I knew something was wrong. I knew she wasn’t herself. But I didn’t know why. As our discussion about work progressed, I wanted to inquire what was wrong, but I didn’t know how.
Approaching an emotional coworker or friend is challenging, especially when you don’t know exactly what’s on their mind. In this case, I decided to just come out and ask if everything was okay. Her response took me by surprise.
After a long pause and a few sighs, I could tell she was trying not to cry. Oh, shit.
She regained her composure, shared what was going on and why she was hurting. I told her I was sorry for what she was going through and did my best to comfort her over the phone. I asked what I could do, but there was very little I could say to make her pain go away.
Engaging in emotional chats often just doesn’t feel right.
These are tough moments. On one hand, when you’re in a professional relationship with someone, you want to keep the relationship professional so engaging in emotional chats just doesn’t feel right. On the other hand, I’m also a human with feelings, too.
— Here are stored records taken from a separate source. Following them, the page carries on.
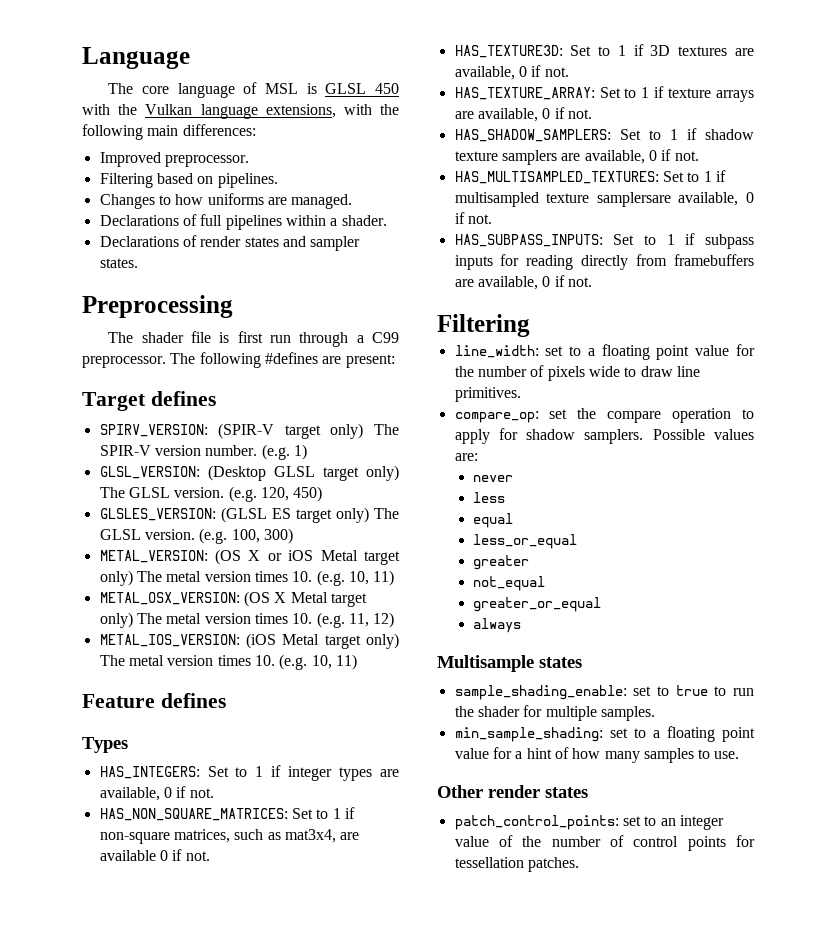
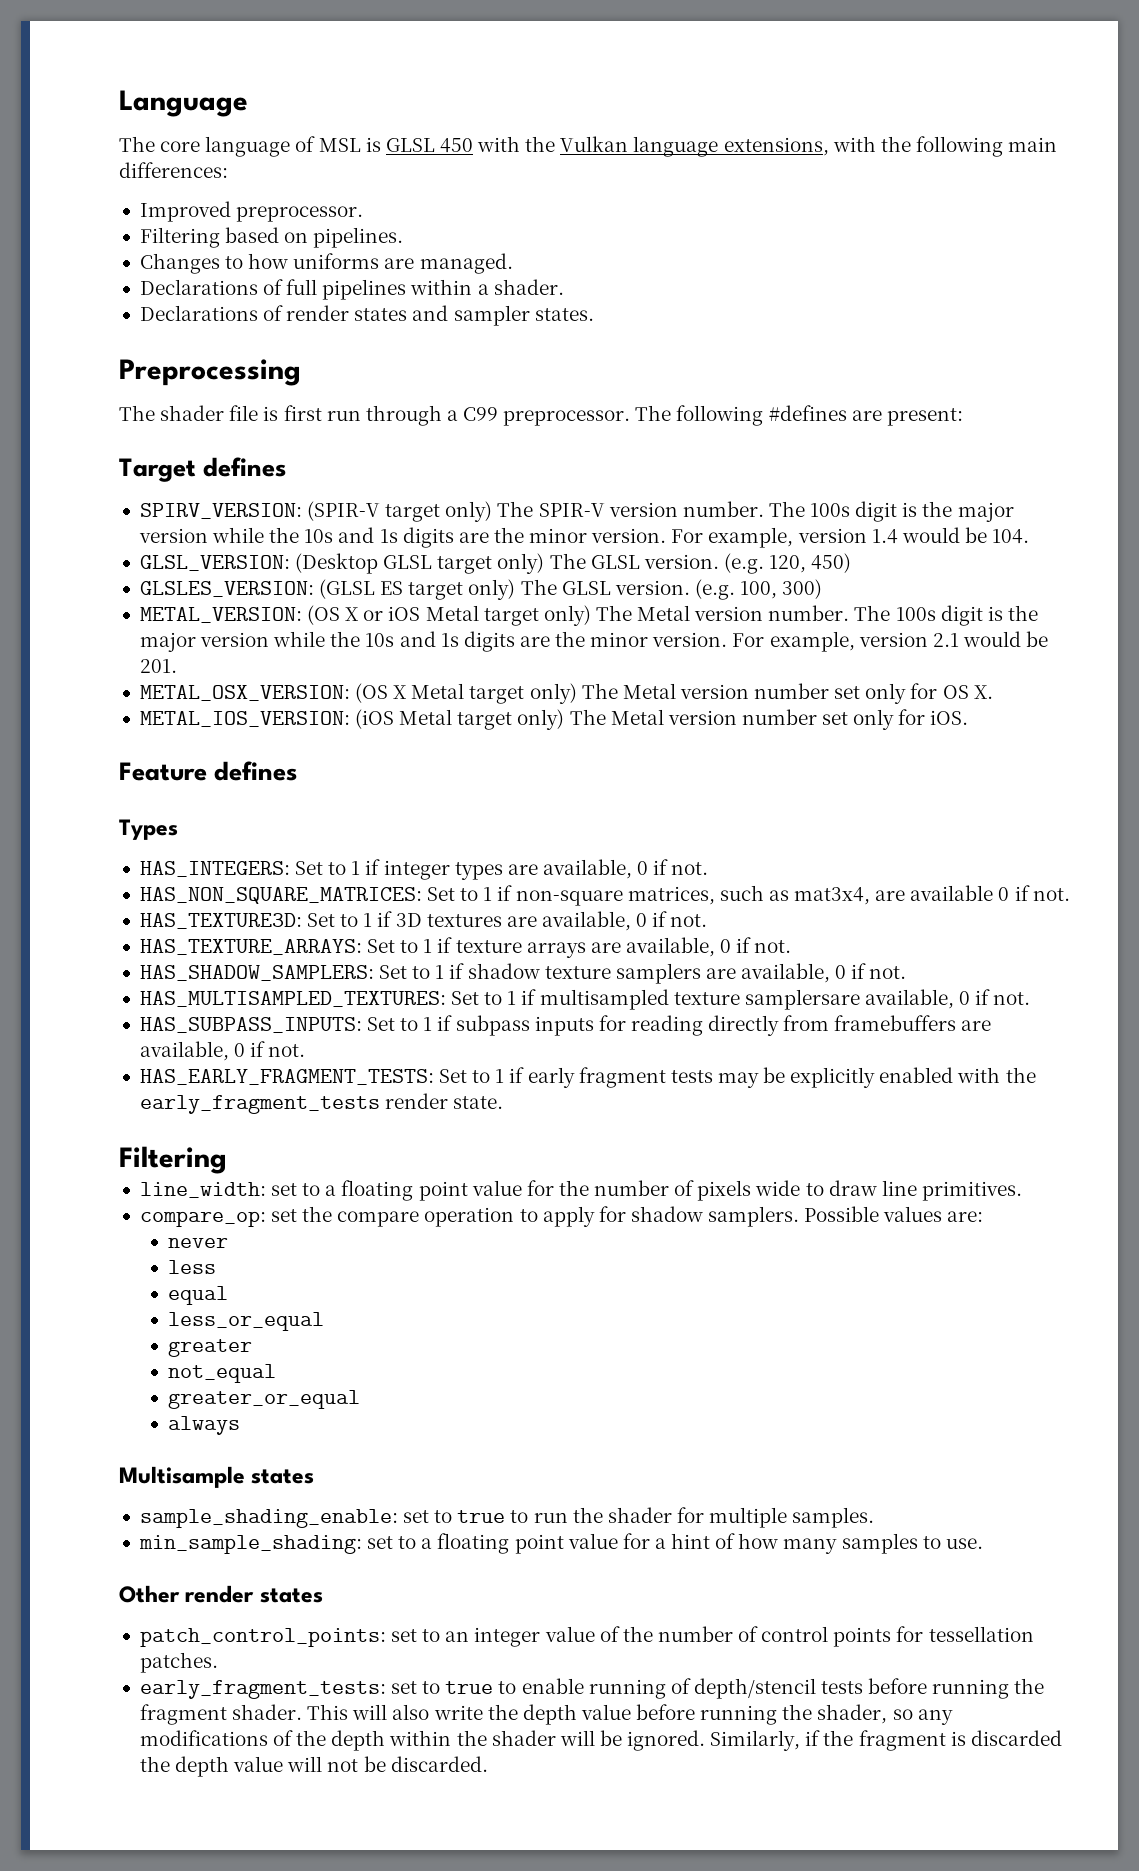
[261,444,307,460] (e.g. 1) -> [768,501,1014,522] [138,527,1030,548] The 100s digit is the major version while the 10s and 1s digits are the minor version. For example, version 1.4 would be 104.
[166,570,395,586] metal version times 10. (e.g. 10, 11) -> [637,605,1038,626] [139,631,1049,652] [139,659,177,673] Metal version number. The 100s digit is the major version while the 10s and 1s digits are the minor version. For example, version 2.1 would be 201.
[166,612,395,628] metal version times 10. (e.g. 11, 12) -> [622,683,993,704] Metal version number set only for OS X.
[128,654,357,670] metal version times 10. (e.g. 10, 11) -> [610,709,969,730] Metal version number set only for iOS.
[454,87,595,100] HAS_TEXTURE_ARRAY: -> [139,939,362,955] HAS_TEXTURE_ARRAYS:
(592, 282) none -> [139,1067,1036,1088] [139,1093,504,1114] // HAS_EARLY_FRAGMENT_TESTS: Set to 1 if early fragment tests may be explicitly enabled with the early_fragment_tests render state.
(579, 864) none -> [139,1678,1045,1699] [139,1704,953,1725] [139,1730,1062,1751] [139,1756,488,1777] // early_fragment_tests: set to true to enable running of depth/stencil tests before running the fragment shader. This will also write the depth value before running the shader, so any modifications of the depth within the shader will be ignored. Similarly, if the fragment is discarded the depth value will not be discarded.

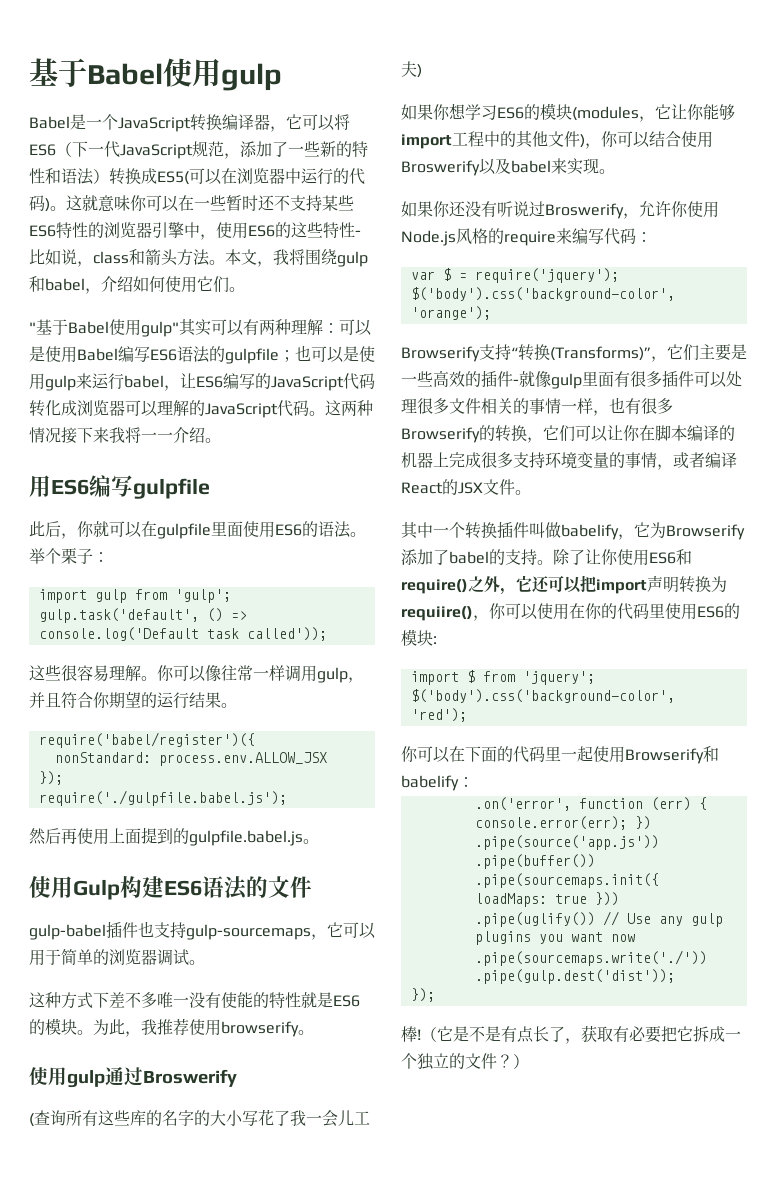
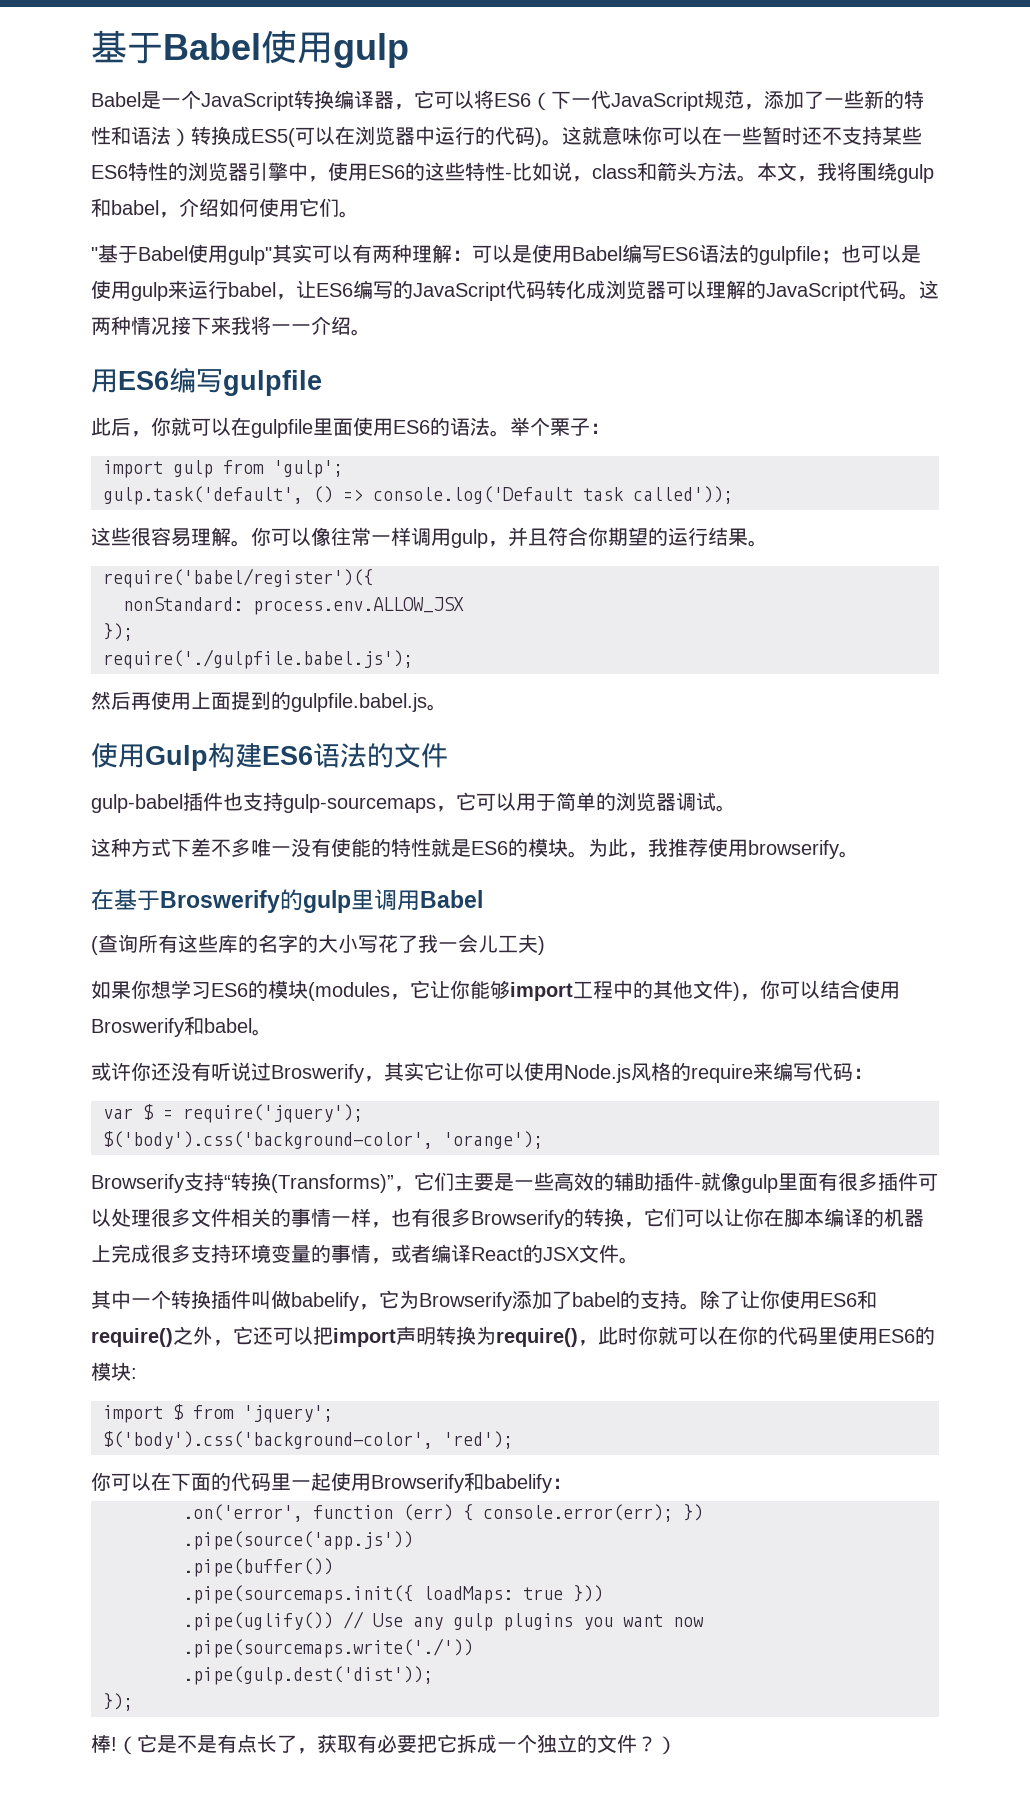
[29,1067,237,1088] 使用gulp通过Broswerify -> [91,889,483,913] 在基于Broswerify的gulp里调用Babel
[479,158,615,175] [401,201,433,217] 以及babel来实现。 // 如果 -> [184,1016,272,1036] [91,1062,131,1081] 和babel。 // 或许
[639,201,688,217] 允许你 -> [384,1062,524,1081] 其实它让你可以
(481, 379) none -> [614,1172,654,1191] 辅助
[401,603,569,621] requiire()，你可以使用 -> [496,1326,718,1347] require()，此时你就可以

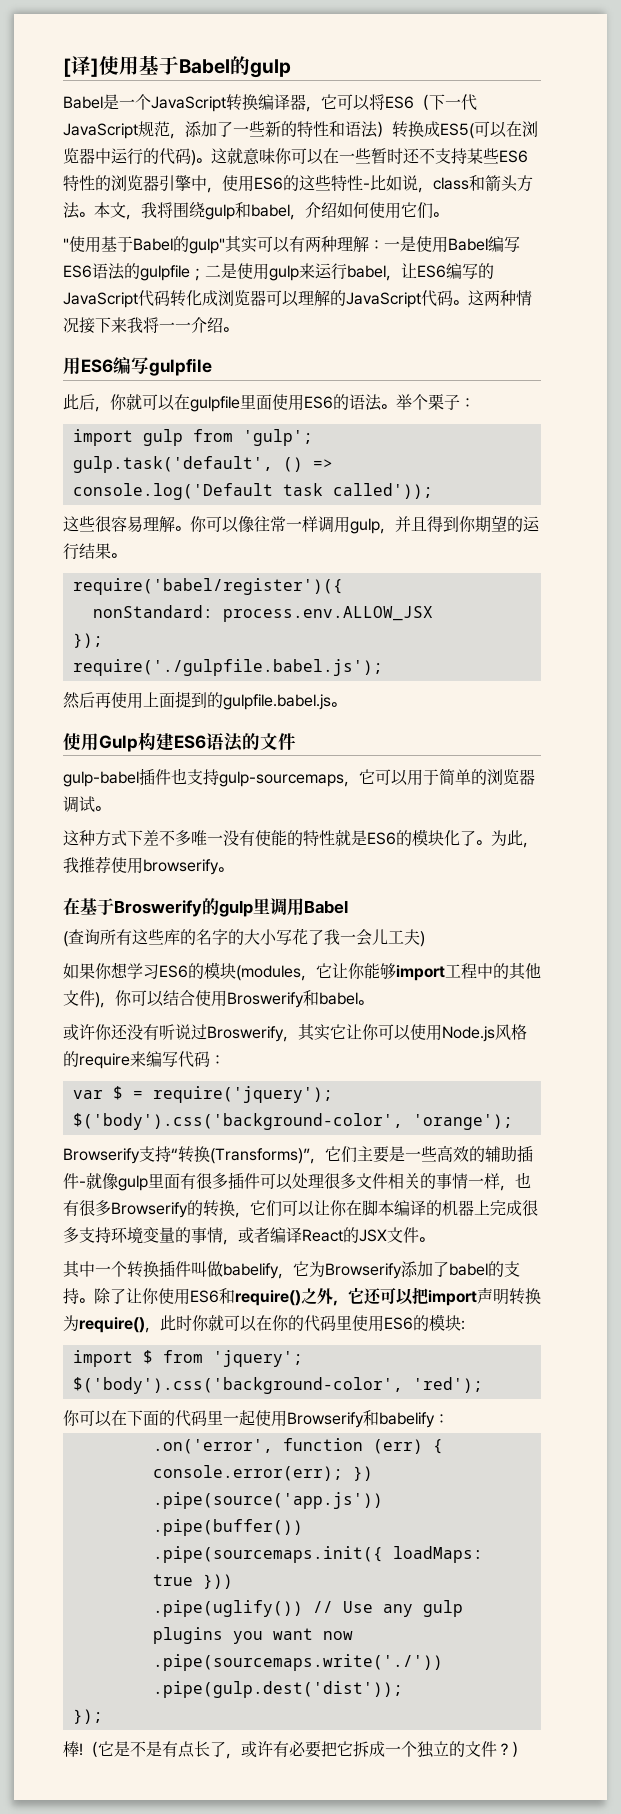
[91,30,333,64] 基于Babel使用 -> [63,55,250,77] [译]使用基于Babel的
[98,244,228,263] 基于Babel使用 -> [69,236,189,253] 使用基于Babel的
[472,244,512,263] 可以 -> [384,241,400,250] 一
[841,244,901,263] 也可以 -> [205,265,221,277] 二
[548,527,588,546] 符合 -> [427,516,459,532] 得到
(568, 847) none -> [444,830,476,846] 化了
[317,1734,357,1753] 获取 -> [241,1741,273,1758] 或许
No matter how much of a hardass I am, I never want to see someone upset, whether it’s a coworker, a team member or a friend.
As a leader, if you haven’t faced this situation yet, you will. Humans are emotional, fallible creatures with a special talent for hurting each other and causing them distress. So when an upset coworker stands before you, be there for them.
Do the right thing
Helping a person who’s hurting is the right thing to do, plain and simple. We all have moments when we need a little extra emotional support. Providing support to someone you work with demonstrates your willingness to put your own self aside and focus on meeting the needs of another. And when you do that, you show your own strength.
Also, you do need to be strong to put your own feelings aside to comfort someone else. Only strong people see something amiss and take conscious, actionable steps to do something.
When you do the right thing and offer support, you build loyalty. The person you help will remember your compassion and develop a trust in you that they won’t have with the coworkers who turned a blind eye to their hurt.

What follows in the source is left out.